* EXERCISE DESCRIPTION: Determine which lines of the records include the word "none", and copy them.

* RECORDS SHOWN:
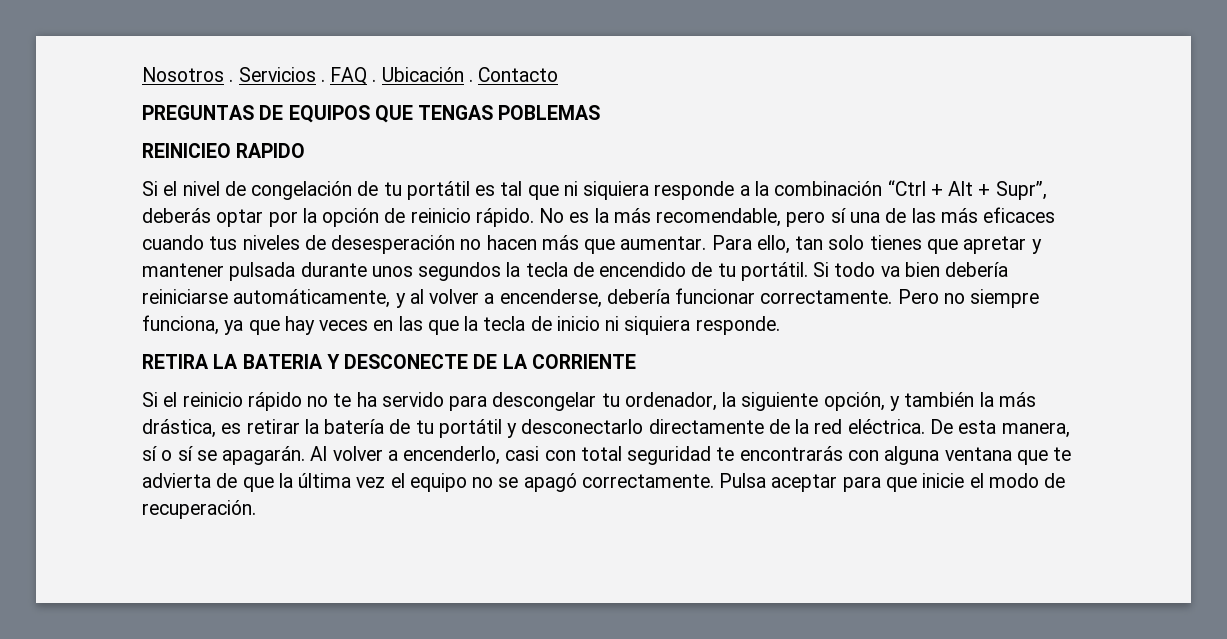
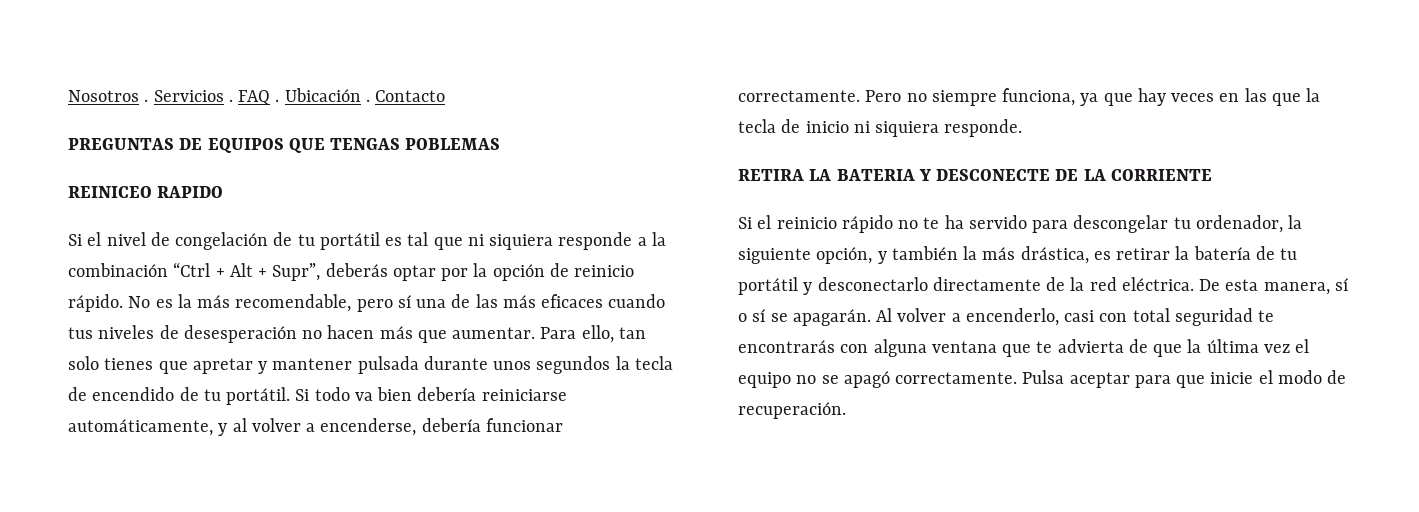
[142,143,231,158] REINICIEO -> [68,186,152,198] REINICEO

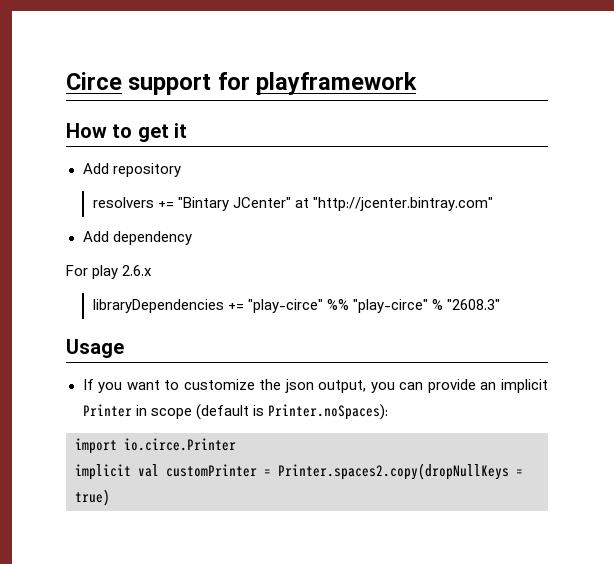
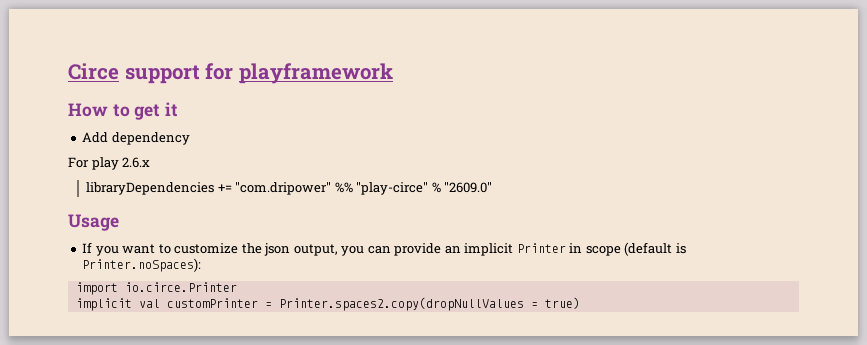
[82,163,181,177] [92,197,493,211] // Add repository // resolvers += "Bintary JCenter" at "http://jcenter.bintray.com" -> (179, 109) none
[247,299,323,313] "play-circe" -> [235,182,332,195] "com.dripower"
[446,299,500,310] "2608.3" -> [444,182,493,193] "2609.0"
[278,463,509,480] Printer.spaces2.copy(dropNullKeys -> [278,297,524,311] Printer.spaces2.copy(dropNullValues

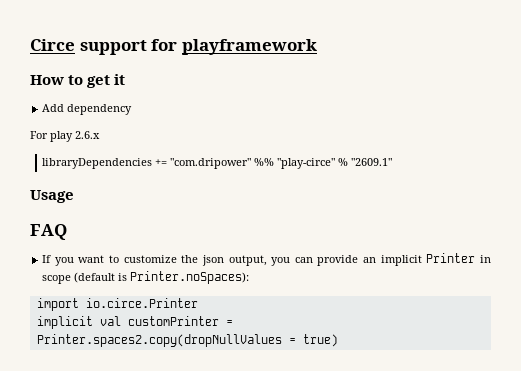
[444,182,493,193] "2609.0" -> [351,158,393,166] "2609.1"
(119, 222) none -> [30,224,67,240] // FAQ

* OUTPUT:
[82,163,181,177] [92,197,493,211] // Add repository // resolvers += "Bintary JCenter" at "http://jcenter.bintray.com" -> (179, 109) none
(119, 222) none -> [30,224,67,240] // FAQ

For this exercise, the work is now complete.